Retype all of the data. Every line must match exactly.

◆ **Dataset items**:
►
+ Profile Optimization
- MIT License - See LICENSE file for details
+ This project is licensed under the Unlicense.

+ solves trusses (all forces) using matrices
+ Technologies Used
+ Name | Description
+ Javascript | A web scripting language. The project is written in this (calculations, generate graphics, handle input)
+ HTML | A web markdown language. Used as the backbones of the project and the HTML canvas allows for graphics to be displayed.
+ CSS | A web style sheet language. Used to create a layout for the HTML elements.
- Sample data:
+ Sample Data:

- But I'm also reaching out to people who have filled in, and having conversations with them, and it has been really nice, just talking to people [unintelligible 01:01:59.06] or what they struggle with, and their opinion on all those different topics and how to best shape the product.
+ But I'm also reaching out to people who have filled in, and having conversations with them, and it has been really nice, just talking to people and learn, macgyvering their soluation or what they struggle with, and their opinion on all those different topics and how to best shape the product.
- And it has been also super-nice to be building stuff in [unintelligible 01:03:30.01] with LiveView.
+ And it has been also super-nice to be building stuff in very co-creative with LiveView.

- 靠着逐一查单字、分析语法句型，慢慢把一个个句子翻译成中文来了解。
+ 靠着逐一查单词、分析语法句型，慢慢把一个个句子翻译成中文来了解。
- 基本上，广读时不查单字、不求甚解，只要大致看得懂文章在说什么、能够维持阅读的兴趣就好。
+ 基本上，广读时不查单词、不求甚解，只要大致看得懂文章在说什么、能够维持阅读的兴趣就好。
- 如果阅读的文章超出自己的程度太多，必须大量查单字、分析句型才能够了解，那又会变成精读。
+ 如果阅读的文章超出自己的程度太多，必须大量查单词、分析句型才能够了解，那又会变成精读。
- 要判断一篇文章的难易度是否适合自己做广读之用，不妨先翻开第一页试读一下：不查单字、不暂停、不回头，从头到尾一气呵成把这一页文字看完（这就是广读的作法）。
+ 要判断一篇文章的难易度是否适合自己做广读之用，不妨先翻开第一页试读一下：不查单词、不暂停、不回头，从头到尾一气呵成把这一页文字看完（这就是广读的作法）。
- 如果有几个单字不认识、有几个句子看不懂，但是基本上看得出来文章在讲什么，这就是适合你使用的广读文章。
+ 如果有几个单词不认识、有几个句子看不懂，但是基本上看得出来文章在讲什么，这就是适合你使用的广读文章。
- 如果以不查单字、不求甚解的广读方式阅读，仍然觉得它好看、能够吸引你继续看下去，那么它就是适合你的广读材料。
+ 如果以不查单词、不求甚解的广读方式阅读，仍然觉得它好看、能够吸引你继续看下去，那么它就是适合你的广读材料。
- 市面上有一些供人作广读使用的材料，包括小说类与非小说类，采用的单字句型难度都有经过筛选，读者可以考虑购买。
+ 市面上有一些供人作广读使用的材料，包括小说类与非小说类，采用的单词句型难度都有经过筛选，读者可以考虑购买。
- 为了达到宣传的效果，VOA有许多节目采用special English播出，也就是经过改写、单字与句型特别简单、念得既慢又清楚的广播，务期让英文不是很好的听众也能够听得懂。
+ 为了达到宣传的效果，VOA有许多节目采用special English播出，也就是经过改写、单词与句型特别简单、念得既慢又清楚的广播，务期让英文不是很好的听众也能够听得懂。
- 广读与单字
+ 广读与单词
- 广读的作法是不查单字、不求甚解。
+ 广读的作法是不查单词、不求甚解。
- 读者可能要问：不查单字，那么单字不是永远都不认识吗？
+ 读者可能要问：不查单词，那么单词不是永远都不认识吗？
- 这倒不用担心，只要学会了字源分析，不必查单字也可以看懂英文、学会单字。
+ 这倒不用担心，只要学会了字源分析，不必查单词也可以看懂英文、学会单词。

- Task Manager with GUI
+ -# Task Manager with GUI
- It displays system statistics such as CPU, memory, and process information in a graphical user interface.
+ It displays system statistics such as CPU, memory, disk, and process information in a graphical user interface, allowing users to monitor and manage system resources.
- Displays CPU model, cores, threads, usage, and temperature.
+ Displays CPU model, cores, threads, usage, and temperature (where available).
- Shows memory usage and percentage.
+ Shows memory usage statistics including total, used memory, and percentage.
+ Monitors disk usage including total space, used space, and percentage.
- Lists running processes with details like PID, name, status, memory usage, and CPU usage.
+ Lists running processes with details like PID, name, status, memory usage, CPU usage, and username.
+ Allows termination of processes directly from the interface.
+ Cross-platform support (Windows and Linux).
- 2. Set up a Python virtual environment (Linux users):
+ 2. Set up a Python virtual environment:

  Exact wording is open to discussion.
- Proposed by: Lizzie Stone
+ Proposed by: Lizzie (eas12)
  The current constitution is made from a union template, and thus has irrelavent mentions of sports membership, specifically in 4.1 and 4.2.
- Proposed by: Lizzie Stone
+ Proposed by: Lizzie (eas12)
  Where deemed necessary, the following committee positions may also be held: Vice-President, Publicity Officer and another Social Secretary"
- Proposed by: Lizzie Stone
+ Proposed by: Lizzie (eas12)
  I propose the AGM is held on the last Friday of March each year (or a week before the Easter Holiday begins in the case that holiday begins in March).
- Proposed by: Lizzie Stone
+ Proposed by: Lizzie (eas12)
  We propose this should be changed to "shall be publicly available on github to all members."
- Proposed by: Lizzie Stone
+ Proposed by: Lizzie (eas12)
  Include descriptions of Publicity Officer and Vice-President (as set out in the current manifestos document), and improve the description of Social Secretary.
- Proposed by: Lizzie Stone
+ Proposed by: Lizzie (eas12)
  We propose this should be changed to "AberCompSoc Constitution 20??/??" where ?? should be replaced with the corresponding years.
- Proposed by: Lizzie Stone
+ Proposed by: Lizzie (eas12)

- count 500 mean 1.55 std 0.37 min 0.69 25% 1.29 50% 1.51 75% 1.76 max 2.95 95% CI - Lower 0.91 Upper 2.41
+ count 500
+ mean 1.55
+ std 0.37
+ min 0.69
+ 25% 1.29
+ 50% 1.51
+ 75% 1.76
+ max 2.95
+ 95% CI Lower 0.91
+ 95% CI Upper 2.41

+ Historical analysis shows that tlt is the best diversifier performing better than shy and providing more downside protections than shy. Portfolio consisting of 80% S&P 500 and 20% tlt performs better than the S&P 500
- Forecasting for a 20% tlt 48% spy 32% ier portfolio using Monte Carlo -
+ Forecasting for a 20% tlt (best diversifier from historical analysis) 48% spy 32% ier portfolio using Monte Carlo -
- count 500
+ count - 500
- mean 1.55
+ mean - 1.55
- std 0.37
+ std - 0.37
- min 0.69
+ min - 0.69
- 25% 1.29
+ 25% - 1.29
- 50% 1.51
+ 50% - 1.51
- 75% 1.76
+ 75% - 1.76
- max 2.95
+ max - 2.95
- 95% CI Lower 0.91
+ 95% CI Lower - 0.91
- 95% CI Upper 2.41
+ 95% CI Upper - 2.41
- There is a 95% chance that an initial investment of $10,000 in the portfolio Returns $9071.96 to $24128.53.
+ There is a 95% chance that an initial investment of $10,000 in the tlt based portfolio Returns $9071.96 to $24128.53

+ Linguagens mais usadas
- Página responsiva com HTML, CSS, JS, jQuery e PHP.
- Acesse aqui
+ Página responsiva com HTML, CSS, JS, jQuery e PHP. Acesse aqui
◄
◆ **EXERCISE RESPONSE**:
+ Profile Optimization
- MIT License - See LICENSE file for details
+ This project is licensed under the Unlicense.

+ solves trusses (all forces) using matrices
+ Technologies Used
+ Name | Description
+ Javascript | A web scripting language. The project is written in this (calculations, generate graphics, handle input)
+ HTML | A web markdown language. Used as the backbones of the project and the HTML canvas allows for graphics to be displayed.
+ CSS | A web style sheet language. Used to create a layout for the HTML elements.
- Sample data:
+ Sample Data:

- But I'm also reaching out to people who have filled in, and having conversations with them, and it has been really nice, just talking to people [unintelligible 01:01:59.06] or what they struggle with, and their opinion on all those different topics and how to best shape the product.
+ But I'm also reaching out to people who have filled in, and having conversations with them, and it has been really nice, just talking to people and learn, macgyvering their soluation or what they struggle with, and their opinion on all those different topics and how to best shape the product.
- And it has been also super-nice to be building stuff in [unintelligible 01:03:30.01] with LiveView.
+ And it has been also super-nice to be building stuff in very co-creative with LiveView.

- 靠着逐一查单字、分析语法句型，慢慢把一个个句子翻译成中文来了解。
+ 靠着逐一查单词、分析语法句型，慢慢把一个个句子翻译成中文来了解。
- 基本上，广读时不查单字、不求甚解，只要大致看得懂文章在说什么、能够维持阅读的兴趣就好。
+ 基本上，广读时不查单词、不求甚解，只要大致看得懂文章在说什么、能够维持阅读的兴趣就好。
- 如果阅读的文章超出自己的程度太多，必须大量查单字、分析句型才能够了解，那又会变成精读。
+ 如果阅读的文章超出自己的程度太多，必须大量查单词、分析句型才能够了解，那又会变成精读。
- 要判断一篇文章的难易度是否适合自己做广读之用，不妨先翻开第一页试读一下：不查单字、不暂停、不回头，从头到尾一气呵成把这一页文字看完（这就是广读的作法）。
+ 要判断一篇文章的难易度是否适合自己做广读之用，不妨先翻开第一页试读一下：不查单词、不暂停、不回头，从头到尾一气呵成把这一页文字看完（这就是广读的作法）。
- 如果有几个单字不认识、有几个句子看不懂，但是基本上看得出来文章在讲什么，这就是适合你使用的广读文章。
+ 如果有几个单词不认识、有几个句子看不懂，但是基本上看得出来文章在讲什么，这就是适合你使用的广读文章。
- 如果以不查单字、不求甚解的广读方式阅读，仍然觉得它好看、能够吸引你继续看下去，那么它就是适合你的广读材料。
+ 如果以不查单词、不求甚解的广读方式阅读，仍然觉得它好看、能够吸引你继续看下去，那么它就是适合你的广读材料。
- 市面上有一些供人作广读使用的材料，包括小说类与非小说类，采用的单字句型难度都有经过筛选，读者可以考虑购买。
+ 市面上有一些供人作广读使用的材料，包括小说类与非小说类，采用的单词句型难度都有经过筛选，读者可以考虑购买。
- 为了达到宣传的效果，VOA有许多节目采用special English播出，也就是经过改写、单字与句型特别简单、念得既慢又清楚的广播，务期让英文不是很好的听众也能够听得懂。
+ 为了达到宣传的效果，VOA有许多节目采用special English播出，也就是经过改写、单词与句型特别简单、念得既慢又清楚的广播，务期让英文不是很好的听众也能够听得懂。
- 广读与单字
+ 广读与单词
- 广读的作法是不查单字、不求甚解。
+ 广读的作法是不查单词、不求甚解。
- 读者可能要问：不查单字，那么单字不是永远都不认识吗？
+ 读者可能要问：不查单词，那么单词不是永远都不认识吗？
- 这倒不用担心，只要学会了字源分析，不必查单字也可以看懂英文、学会单字。
+ 这倒不用担心，只要学会了字源分析，不必查单词也可以看懂英文、学会单词。

- Task Manager with GUI
+ -# Task Manager with GUI
- It displays system statistics such as CPU, memory, and process information in a graphical user interface.
+ It displays system statistics such as CPU, memory, disk, and process information in a graphical user interface, allowing users to monitor and manage system resources.
- Displays CPU model, cores, threads, usage, and temperature.
+ Displays CPU model, cores, threads, usage, and temperature (where available).
- Shows memory usage and percentage.
+ Shows memory usage statistics including total, used memory, and percentage.
+ Monitors disk usage including total space, used space, and percentage.
- Lists running processes with details like PID, name, status, memory usage, and CPU usage.
+ Lists running processes with details like PID, name, status, memory usage, CPU usage, and username.
+ Allows termination of processes directly from the interface.
+ Cross-platform support (Windows and Linux).
- 2. Set up a Python virtual environment (Linux users):
+ 2. Set up a Python virtual environment:

  Exact wording is open to discussion.
- Proposed by: Lizzie Stone
+ Proposed by: Lizzie (eas12)
  The current constitution is made from a union template, and thus has irrelavent mentions of sports membership, specifically in 4.1 and 4.2.
- Proposed by: Lizzie Stone
+ Proposed by: Lizzie (eas12)
  Where deemed necessary, the following committee positions may also be held: Vice-President, Publicity Officer and another Social Secretary"
- Proposed by: Lizzie Stone
+ Proposed by: Lizzie (eas12)
  I propose the AGM is held on the last Friday of March each year (or a week before the Easter Holiday begins in the case that holiday begins in March).
- Proposed by: Lizzie Stone
+ Proposed by: Lizzie (eas12)
  We propose this should be changed to "shall be publicly available on github to all members."
- Proposed by: Lizzie Stone
+ Proposed by: Lizzie (eas12)
  Include descriptions of Publicity Officer and Vice-President (as set out in the current manifestos document), and improve the description of Social Secretary.
- Proposed by: Lizzie Stone
+ Proposed by: Lizzie (eas12)
  We propose this should be changed to "AberCompSoc Constitution 20??/??" where ?? should be replaced with the corresponding years.
- Proposed by: Lizzie Stone
+ Proposed by: Lizzie (eas12)

- count 500 mean 1.55 std 0.37 min 0.69 25% 1.29 50% 1.51 75% 1.76 max 2.95 95% CI - Lower 0.91 Upper 2.41
+ count 500
+ mean 1.55
+ std 0.37
+ min 0.69
+ 25% 1.29
+ 50% 1.51
+ 75% 1.76
+ max 2.95
+ 95% CI Lower 0.91
+ 95% CI Upper 2.41

+ Historical analysis shows that tlt is the best diversifier performing better than shy and providing more downside protections than shy. Portfolio consisting of 80% S&P 500 and 20% tlt performs better than the S&P 500
- Forecasting for a 20% tlt 48% spy 32% ier portfolio using Monte Carlo -
+ Forecasting for a 20% tlt (best diversifier from historical analysis) 48% spy 32% ier portfolio using Monte Carlo -
- count 500
+ count - 500
- mean 1.55
+ mean - 1.55
- std 0.37
+ std - 0.37
- min 0.69
+ min - 0.69
- 25% 1.29
+ 25% - 1.29
- 50% 1.51
+ 50% - 1.51
- 75% 1.76
+ 75% - 1.76
- max 2.95
+ max - 2.95
- 95% CI Lower 0.91
+ 95% CI Lower - 0.91
- 95% CI Upper 2.41
+ 95% CI Upper - 2.41
- There is a 95% chance that an initial investment of $10,000 in the portfolio Returns $9071.96 to $24128.53.
+ There is a 95% chance that an initial investment of $10,000 in the tlt based portfolio Returns $9071.96 to $24128.53

+ Linguagens mais usadas
- Página responsiva com HTML, CSS, JS, jQuery e PHP.
- Acesse aqui
+ Página responsiva com HTML, CSS, JS, jQuery e PHP. Acesse aqui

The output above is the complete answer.